Para fazer a descoberta, a equipe usou uma tecnologia totalmente nova destinada a desenvolver uma técnica que lhes permite ver e estudar as propriedades elétricas das interações das células cerebrais, que não podiam ser observadas anteriormente.

“Com essas novas ferramentas, descobrimos essencialmente aspectos completamente novos da biologia”, disse Moritz Armbruster, professor assistente de pesquisa de neurociência na Escola de Medicina da Universidade Tufts e autor principal do estudo. “À medida que surgem melhores ferramentas – por exemplo, novos sensores fluorescentes estão sendo desenvolvidos constantemente –, vamos ter uma melhor compreensão de coisas que nem pensávamos antes.”

Íons de potássio

“A nova tecnologia representa a atividade elétrica com luz”, explicou Dulla. “Os neurônios são muito ativos eletricamente, e a nova tecnologia nos permite ver que os astrócitos também são eletricamente ativos.”

Dulla descreve os astrócitos como “certificadores de que tudo está copacético [em excelente ordem] no cérebro, e se algo der errado, se houver uma lesão ou infecção viral, eles detectam, tentam responder e, em seguida, tentam proteger o cérebro do dano. O que queremos fazer em seguida é determinar como os astrócitos mudam quando esses danos acontecem.”

A comunicação neurônio a neurônio ocorre através da liberação de pacotes de substâncias químicas chamadas neurotransmissores. Os cientistas sabiam que os astrócitos controlam os neurotransmissores, ajudando a garantir que os neurônios permaneçam saudáveis ​​e ativos. Mas o novo estudo revela que os neurônios também liberam íons de potássio, que alteram a atividade elétrica do astrócito e como ele controla os neurotransmissores.

“Assim, o neurônio está controlando o que o astrócito está fazendo, e eles estão se comunicando. Neurônios e astrócitos conversam uns com os outros de uma maneira que não era conhecida antes”, disse ele.

Impacto em pesquisas futuras

A descoberta da conversa astrócitos-neurônios levanta inúmeras questões sobre como as interações funcionam na patologia cerebral e no desenvolvimento da aprendizagem e da memória. “Isso nos faz repensar tudo o que os astrócitos fazem e como o fato de eles serem eletricamente ativos pode estar influenciando uma ampla gama de doenças neurológicas”, disse Dulla.
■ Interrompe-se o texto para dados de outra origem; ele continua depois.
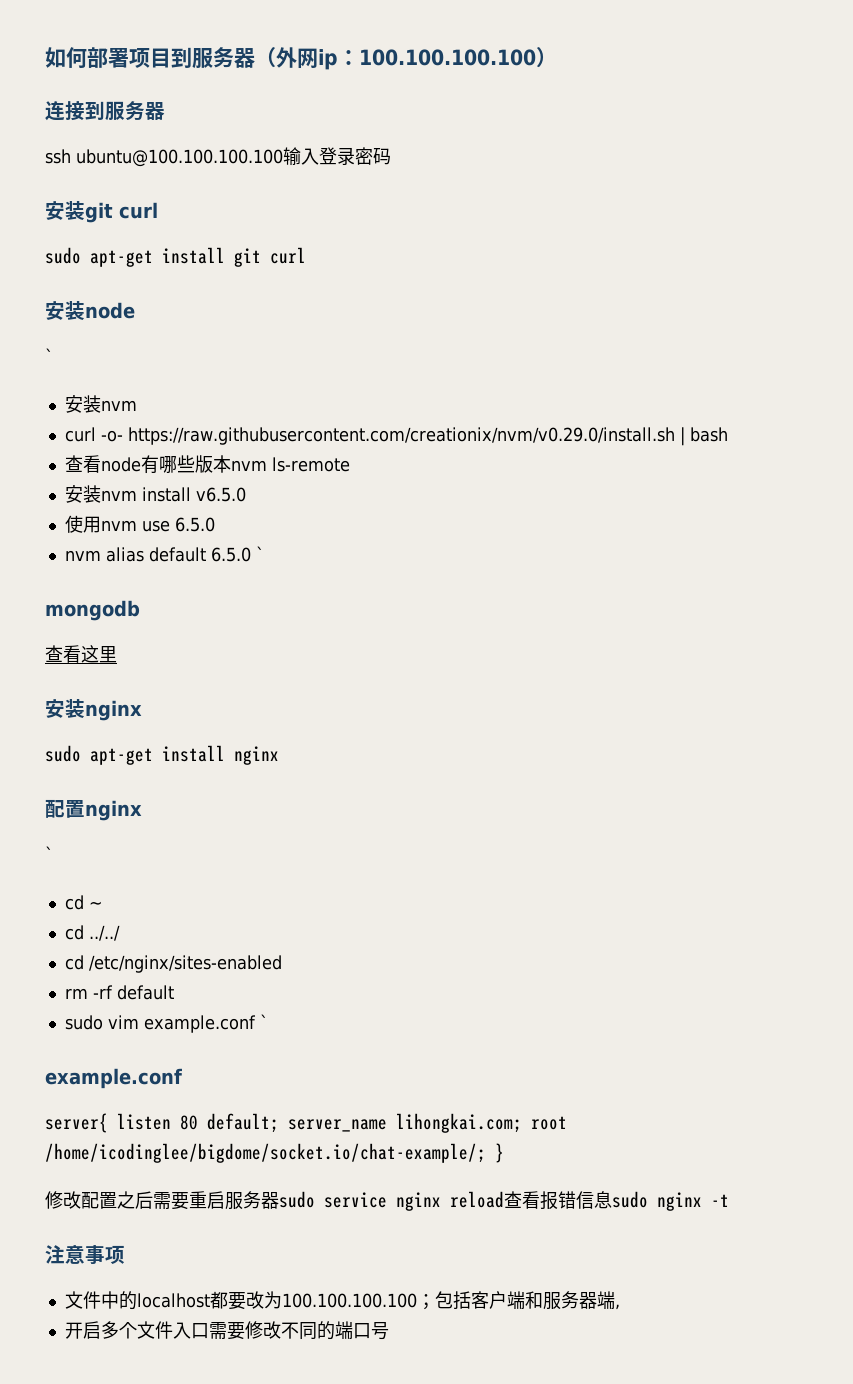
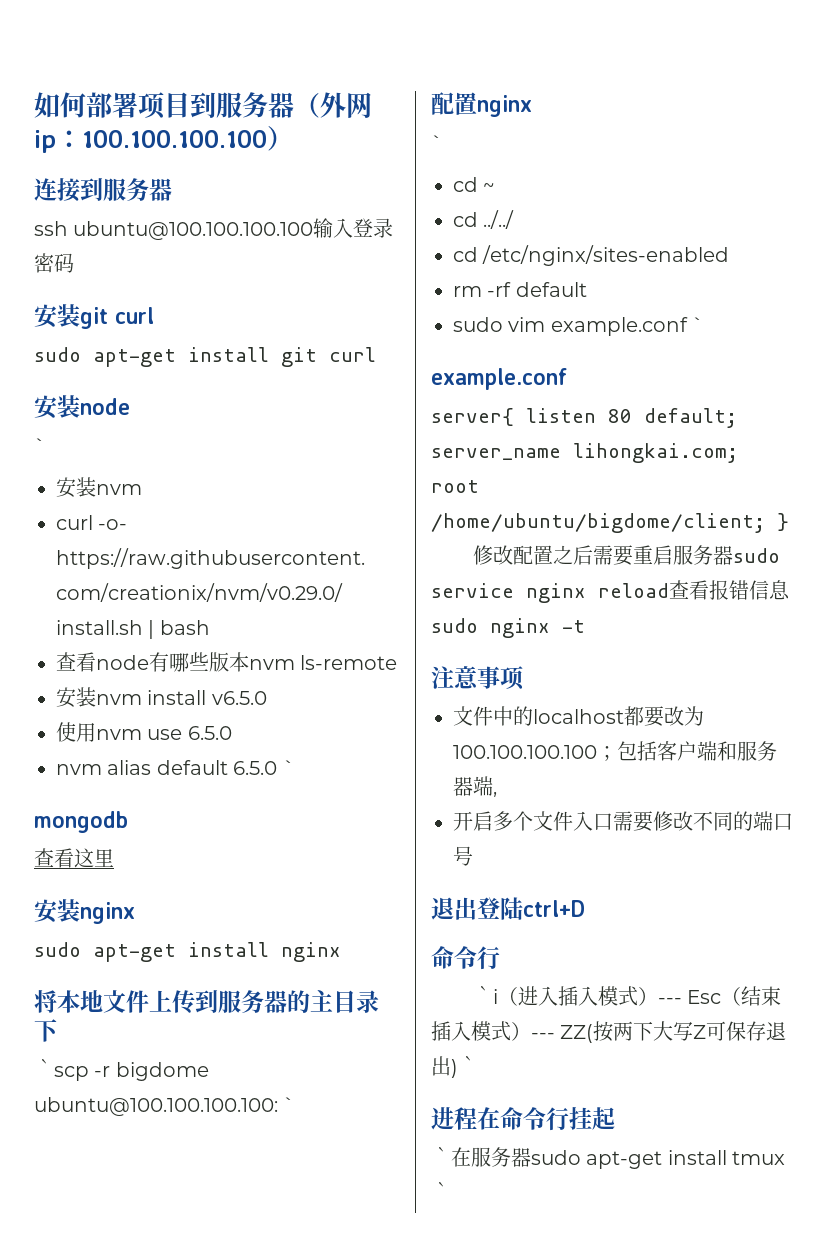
+ 将本地文件上传到服务器的主目录下
+ ｀scp -r bigdome ubuntu@100.100.100.100: `
- server{ listen 80 default; server_name lihongkai.com; root /home/icodinglee/bigdome/socket.io/chat-example/; }
+ server{ listen 80 default; server_name lihongkai.com; root /home/ubuntu/bigdome/client; }
+ 退出登陆ctrl+D
+ 命令行
+ ｀i（进入插入模式）--- Esc（结束插入模式）--- ZZ(按两下大写Z可保存退出)｀
+ 进程在命令行挂起
+ ｀在服务器sudo apt-get install tmux｀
Por exemplo, na doença de Alzheimer, os astrócitos não controlam os neurotransmissores, embora esse seja seu trabalho fundamental, explicou Dulla. Problemas semelhantes ocorrem com lesão cerebral traumática e epilepsia. Durante anos, os cientistas pensaram que talvez o problema fosse causado pela ausência de uma proteína ou por uma mutação que faz com que uma proteína não funcione.

“Considerava-se que o acúmulo de potássio extracelular no cérebro contribui para patologias de epilepsia e enxaqueca”, disse Armbruster. “Este novo estudo nos dá uma melhor compreensão de como os astrócitos limpam esse acúmulo e ajudam a manter um equilíbrio de excitamento.”

Novas abordagens

Os pesquisadores agora estão examinando os medicamentos existentes para ver se eles podem manipular as interações neurônio-astrócito. “Ao fazermos isso, poderemos um dia ajudar as pessoas a aprender mais rápido ou melhor? Podemos reparar uma lesão cerebral quando ela ocorrer?”, perguntou-se Dulla.

A tecnologia inovadora usada para fazer essa descoberta não apenas abre novas maneiras de pensar sobre a atividade dos astrócitos, mas também fornece novas abordagens para a atividade de imagem através do cérebro. Até agora, não havia como imaginar a atividade do potássio no cérebro, por exemplo, ou estudar como o potássio está envolvido no sono, metabolismo ou lesão e infecção no cérebro.

“Estamos dando essas ferramentas a outros laboratórios para que eles possam usar os mesmos ensaios e técnicas para estudar as questões que lhes interessam”, disse ele. “Os cientistas estão obtendo as ferramentas para estudar dores de cabeça, respiração, distúrbios do desenvolvimento e uma ampla gama de diferentes doenças neurológicas.”